Speaking of money... Even if you’re in a job you enjoy, it’s a good idea to meet regularly with your manager for a salary evaluation—which includes a conversation about your current role, how long you've been in the role, and what your current salary is versus the market.
“Ask your boss, 'If you were to hire someone in my same role right now, at what salary would you bring them in?' And if the salary is higher than what you're currently making, then they need to be matching,” Sherry said.
And keep a “brag bank” that highlights the value you’ve added for your next promotion conversation or new job interview. This collection of your accomplishments could be as simple as an email folder of messages that say “good job” or “thanks for doing this.”
Let us make one thing abundantly clear: If your job needs to let you go, they will. Sometimes people put up with bad situations because they feel like they must stay for at least a year before looking or that they can't quit before finding another job. But, if your current role is causing mental and emotional stress, then it may be time for you to consider all your options.
“We all have a professional identity. You need to know your professional self,” said Sherry. “We all have values that we bring into the workplace. You need to make sure that the values of the organization are in alignment with yours.”
“Too many Black women let fear keep them in situations that don't serve them because they're either afraid they don't have the skills to do something else, or it'll require a pay cut.”
But Dr. Tega urged, “I want them to push past their fear and think beyond it. And if the place is not working for you (and you have privilege of choice in your career), go somewhere else.”
When you’re considering what your next move should be, Dr. Tega has some recommendations.
Get help. Navigating work can be political. Work with a therapist and a career counselor and coach so you have someone who can serve as social capital for you.
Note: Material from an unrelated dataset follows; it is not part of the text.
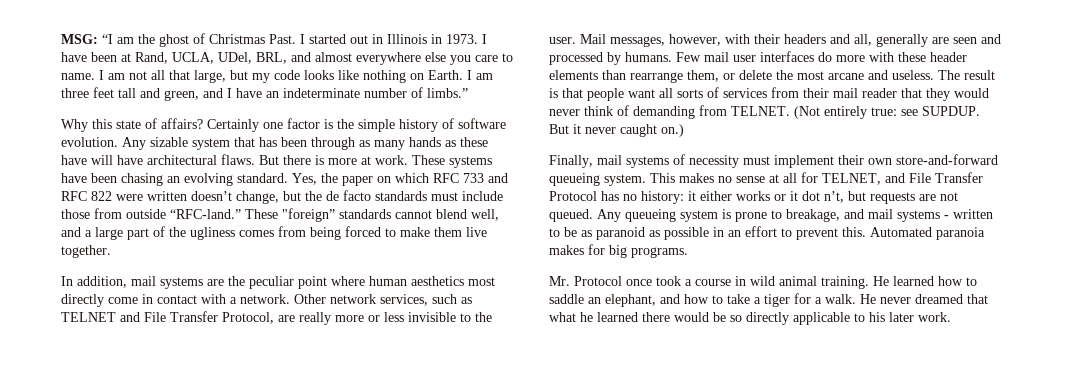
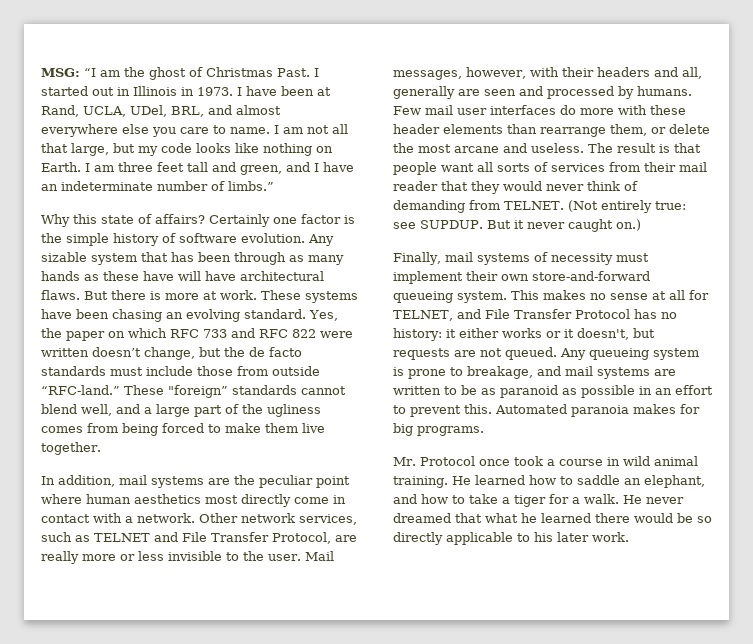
- This makes no sense at all for TELNET, and File Transfer Protocol has no history: it either works or it dot n’t, but requests are not queued.
+ This makes no sense at all for TELNET, and File Transfer Protocol has no history: it either works or it doesn't, but requests are not queued.
- Any queueing system is prone to breakage, and mail systems - written to be as paranoid as possible in an effort to prevent this.
+ Any queueing system is prone to breakage, and mail systems are written to be as paranoid as possible in an effort to prevent this.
Gather resources. If coaching or therapy aren’t options for you, read books about negotiation, promotions, communication, and leadership.
Even though many Americans live paycheck-to-paycheck, a lot of people are leaving roles without having anything lined up. There’s a lot of risk in that. And a lot of bold bravery for jumping into the deep end. The experts we spoke with agree that if you have at least three to six months of savings in the bank, now may be a perfect time to take that chance on yourself. And full-time employment isn’t the only option, either.
“Freelance or consult or do something to better yourself, like get certified in something that you’re interested in, or go to a bootcamp,” suggested Ariel. “There’re so many things that you can do as you’re navigating forward.”
Dr. Tega also encouraged those making big moves to be intentional about their next choice.
“Don’t just jump into something else. You’ve already taken this risk. Maximize it. Take a step back. Figure out what you truly want and desire. Invest in yourself by investing in professional support. ”Do everything you can to try to make sure that your next move is one that is really aligned and best for where you are in a situation right now”, she said.